The first minutes of Rocks in My Pockets unfold in standard-issue animation of the European variety: cutesy (yet grown-up) drawings, whimsically surreal images, black-comic storytelling. Before long, though, the movie begins traveling in ever-darker spirals, as director-animator Signe Baumane spins a personal tale of family disturbance and depression. The Latvian-born filmmaker reaches back to the story of her grandmother to discover why the women in her family seem inexorably drawn to suicide. (The title refers to family lore about grandma being discovered standing in a river, trying to drown herself—but lacking the weight of rocks that might help her sink to the bottom.)

The grandmother, Anna, provides the most colorful part of the saga. She was an educated young woman—evidently uncommon in interwar Latvia—whose career plans changed when she ran off with her married boss, had eight children, and then weathered World War II and the Soviet years that followed. Her disappointment and Job-like burden is captured in the repeated image of her gathering 40 buckets of water every day to keep the family farm going. Baumane animates the film in a mix of papier-mâché objects and simple drawings, an effective way to keep everything personal and handmade.

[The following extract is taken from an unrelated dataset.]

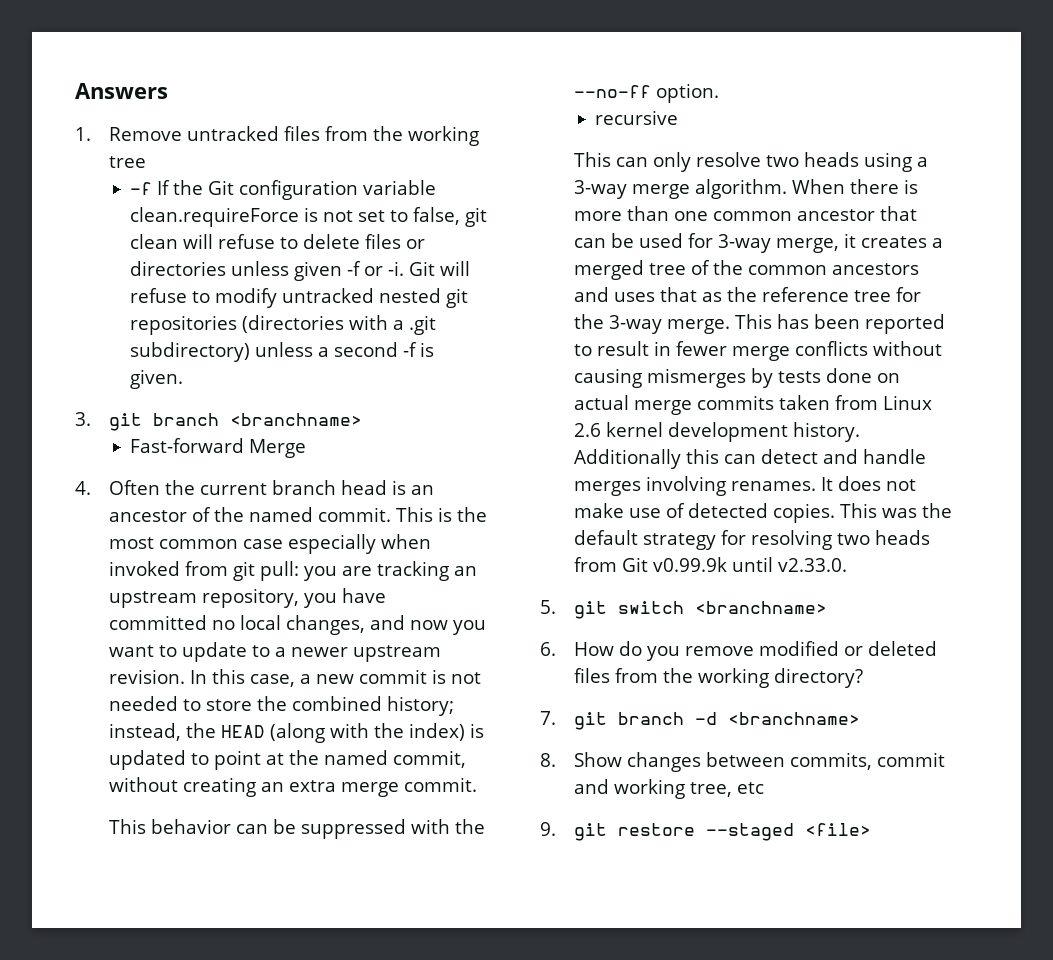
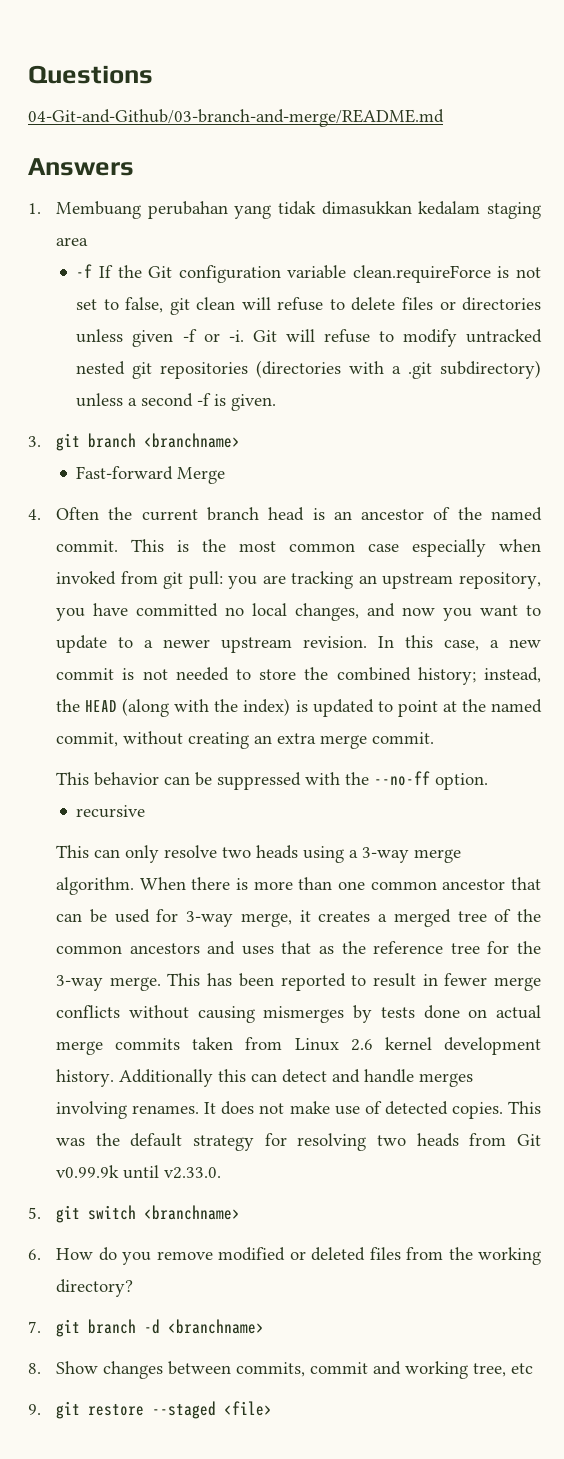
+ Questions
+ 04-Git-and-Github/03-branch-and-merge/README.md
- 1. Remove untracked files from the working tree
+ 1. Membuang perubahan yang tidak dimasukkan kedalam staging area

As Baumane explores the instability and suicidal feelings that afflict the women of her family, the film gets a little more scattered. But the fact that Baumane explores her own struggles with depression makes Rocks anything but a distanced, clear-headed examination of an issue. It’s a rare movie that makes you want to check in on how the filmmaker is doing since completing the project. She also narrates the film, in a broadly-accented, looping voice that never ceases for the entire hour-and-a-half running time. Baumane’s a very funny, slightly unhinged actress; she’d be a spellbinding raconteur at a dinner party. While watching the images, though, I couldn’t shake the thought that her nonstop chattering actually detracts from the power of her quirky visual art—more than once I wished she’d pipe down for a while so I could watch the pictures tell the story. I confess the movie wore me out a little, but it certainly is unusual. There aren’t many first-person cartoon memoirs out there that tie together the history of Latvia with inherited depression, so sheer novelty carries the day.

film@seattleweekly.com

ROCKS IN MY POCKETS Opens Fri., Jan. 2 at Sundance Cinemas. Not Rated. 88 minutes.